El primer caso es el conceptualmente más claro y ante él no queda más que aceptar la limitación de la condición humana: tanto por el profesional, que no puede ofertar una solución definitiva a determinados problemas, como por el paciente, que debe asumir que algunas enfermedades no tienen curación. Los otros 2 casos entran en el campo de lo que se denomina principio de justicia, que hace referencia a la distribución social de los recursos existentes, que con frecuencia son limitados. Se han propuesto distintos criterios para esa distribución, que configurarían diversos modelos de justicia: a cada uno según sus méritos, a cada uno según sus posibilidades de pago, a cada uno según su necesidad, a cada uno según su contribución al bien común, a todos con igualdad de oportunidades... En el ámbito de la sanidad, tenemos que considerar sobre todo algunos de ellos: el de la atención estrictamente privada, donde cada uno accede al nivel de atención que puede financiarse; el de la sanidad colectivizada, donde los riesgos se reparten en grupos de población más o menos amplios que comparten la financiación; y el de la sanidad pública, un modelo particular del anterior donde la provisión pública de atención se hace basada en un modelo de igualdad de oportunidades para todos los ciudadanos, cuidando que dicha igualdad sea efectiva (por lo que se suele tener una atención especial a los colectivos más desfavorecidos)12. En los dos últimos casos, y cuando los recursos son limitados, hay que establecer criterios que permitan una atención de suficiente calidad para todos los interesados, limitando a veces el beneficio individual en función del bien colectivo.

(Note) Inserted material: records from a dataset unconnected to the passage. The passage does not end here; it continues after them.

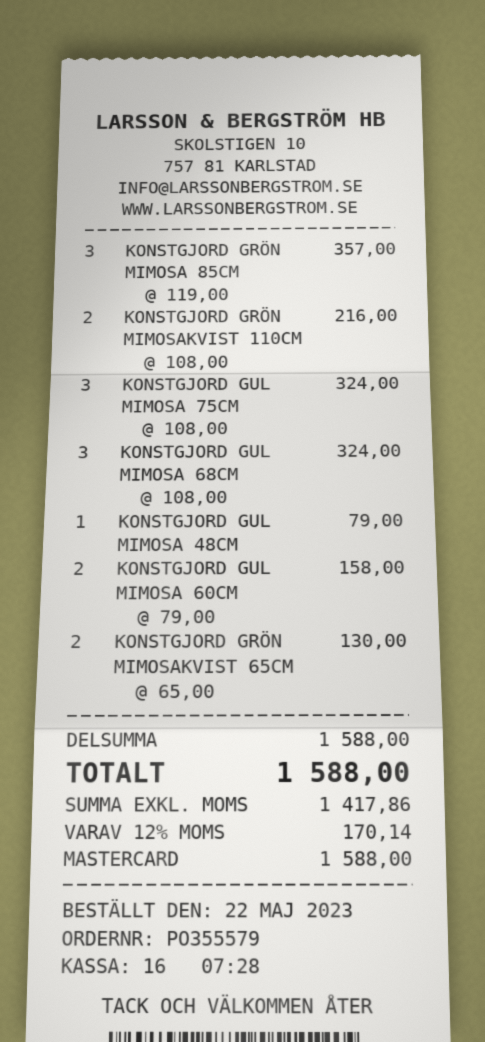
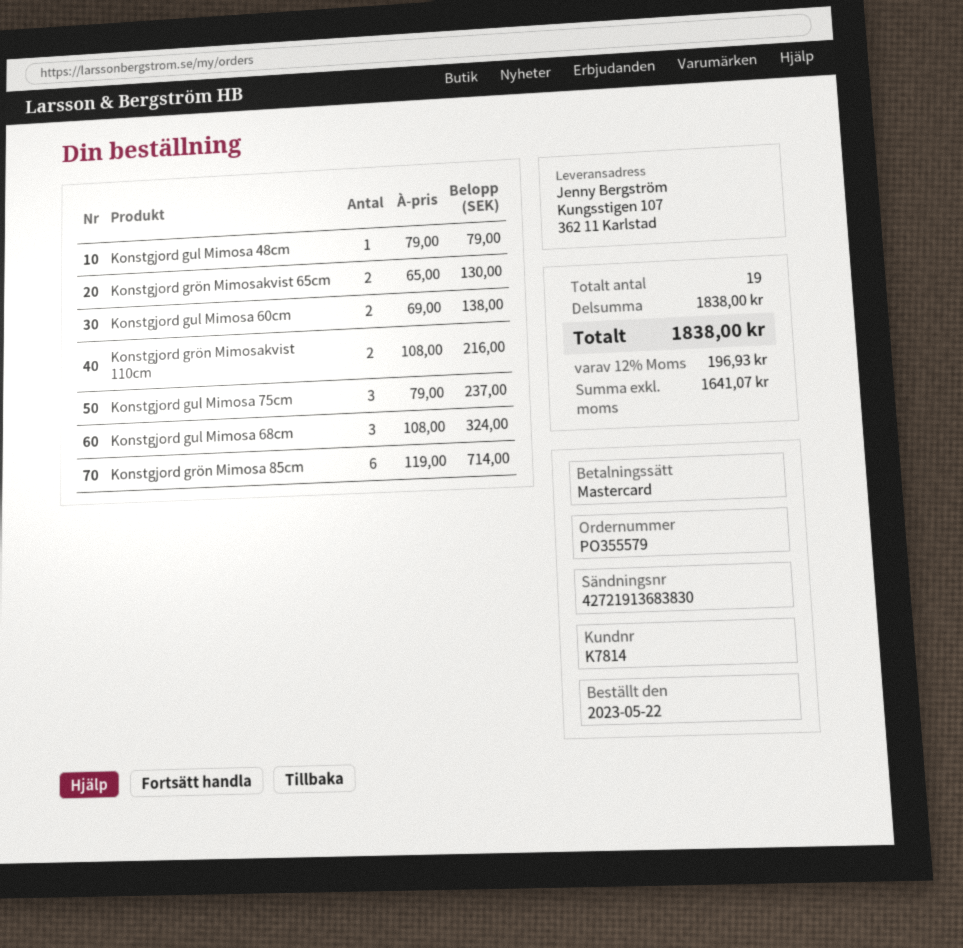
KONSTGJORD GRÖN MIMOSA 85CM: 3 x 119.00 = 357.00 -> 6 x 119.00 = 714.00
KONSTGJORD GUL MIMOSA 75CM: 3 x 108.00 = 324.00 -> 3 x 79.00 = 237.00
KONSTGJORD GUL MIMOSA 60CM: 2 x 79.00 = 158.00 -> 2 x 69.00 = 138.00
subtotal: 1588.00 -> 1838.00
net: 1417.86 -> 1641.07
tax: 12% = 170.14 -> 12% = 196.93
total: 1588.00 -> 1838.00

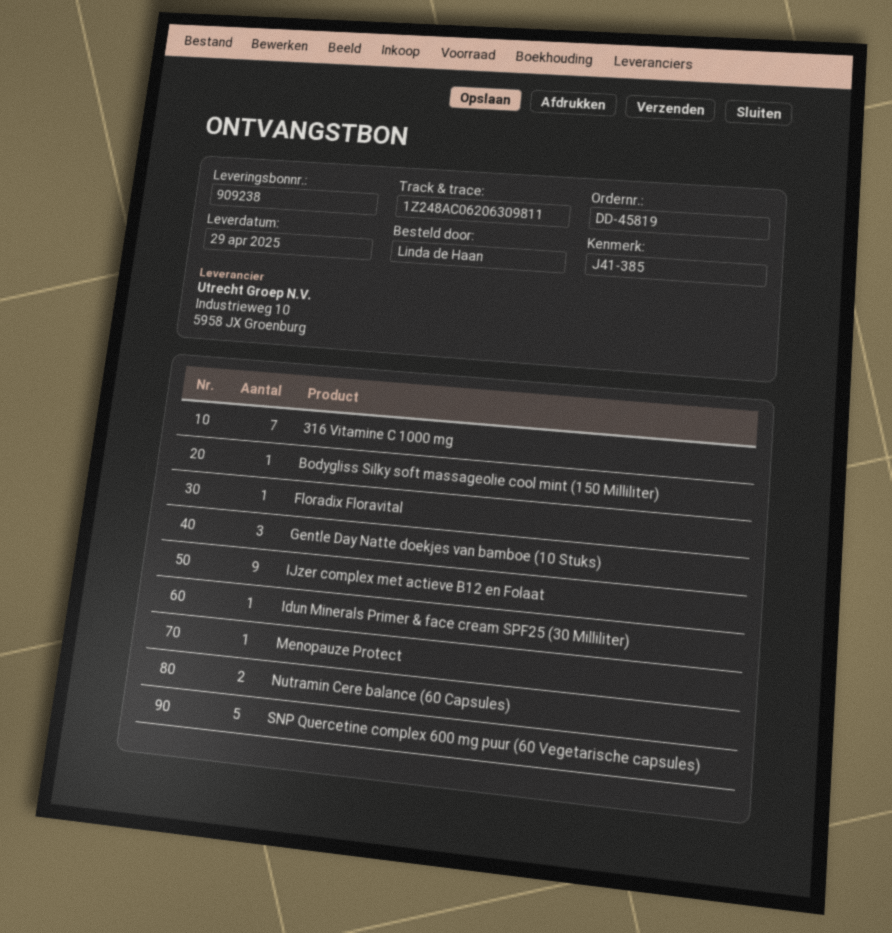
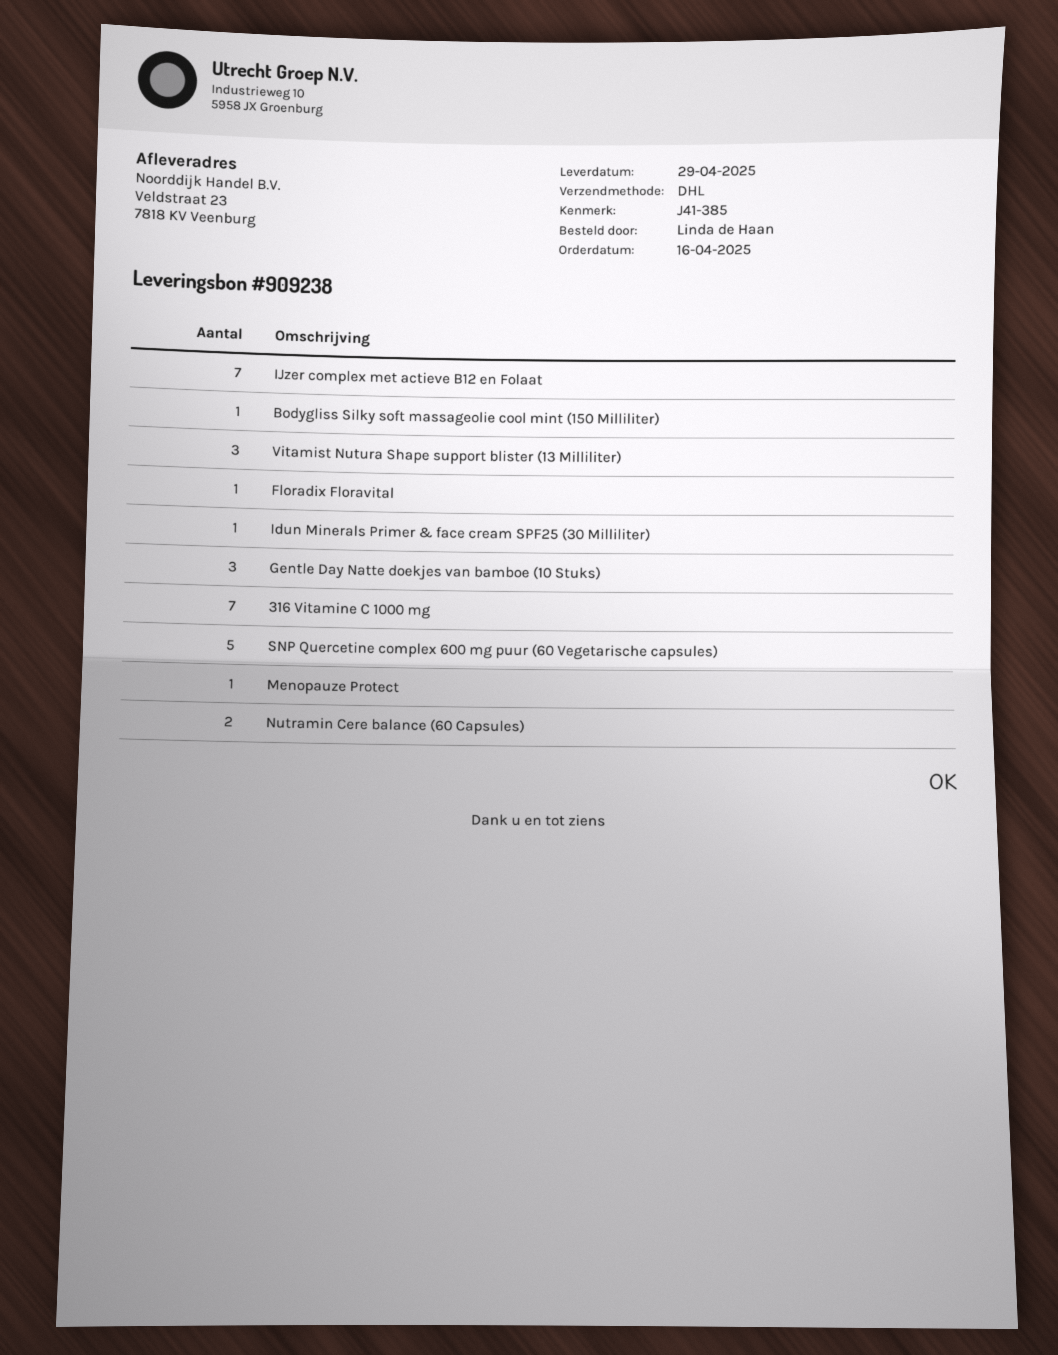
IJzer complex met actieve B12 en Folaat: 9 -> 7
Vitamist Nutura Shape support blister (13 Milliliter): none -> 3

De cualquier forma, la limitación de recursos afecta a ambos polos de la relación médico-paciente, y a sus respectivos principios, de beneficencia y autonomía (líneas discontinuas en la fig. 2). De nuevo podemos vivir un conflicto entre principios, o bien intentar entenderlos de forma relacional: el principio de justicia garantizaría la posibilidad de prestar un trato igual a cada miembro del colectivo afectado, un trato que debería incluir el respeto a los otros dos principios (de beneficencia y de autonomía); y, a su vez, ninguno de estos dos principios estaría correctamente entendido si para su ejercicio en un caso concreto hubiera que establecer un trato discriminatorio entre ciudadanos.

Figura 2. La «altura» de la relación médico-paciente.

 

El triángulo bioético

Hemos pasado así de considerar tres principios independientes, y con frecuencia enfrentados entre sí y necesitados por ello de criterios de priorización, a considerar un espacio de interacción entre los tres principios y las relaciones entre ellos, el triángulo bioético (fig. 3), espacio en el que se encuentran y modulan los principios de justicia, beneficencia y autonomía. Teniendo en cuenta que el encuentro clínico es también relacional, y que en él se encuentran tres agentes distintos (el profesional sanitario, el paciente o consultante y la sociedad en cuanto posibilitadora y organizadora de un modelo concreto de atención), vinculado cada uno de ellos de forma especial a cada uno de los tres principios7, podríamos entender que el triángulo bioético define el espacio ético en el que la relación clínico-asistencial debería desenvolverse. Y así parecen entenderlo tanto la propuesta denominada código ético del nuevo milenio1 como la redacción del código deontológico del Consejo General de Colegios de Médicos13, actualmente vigente, que recogen de una u otra forma los citados principios dentro de su planteamiento de ética para el profesional.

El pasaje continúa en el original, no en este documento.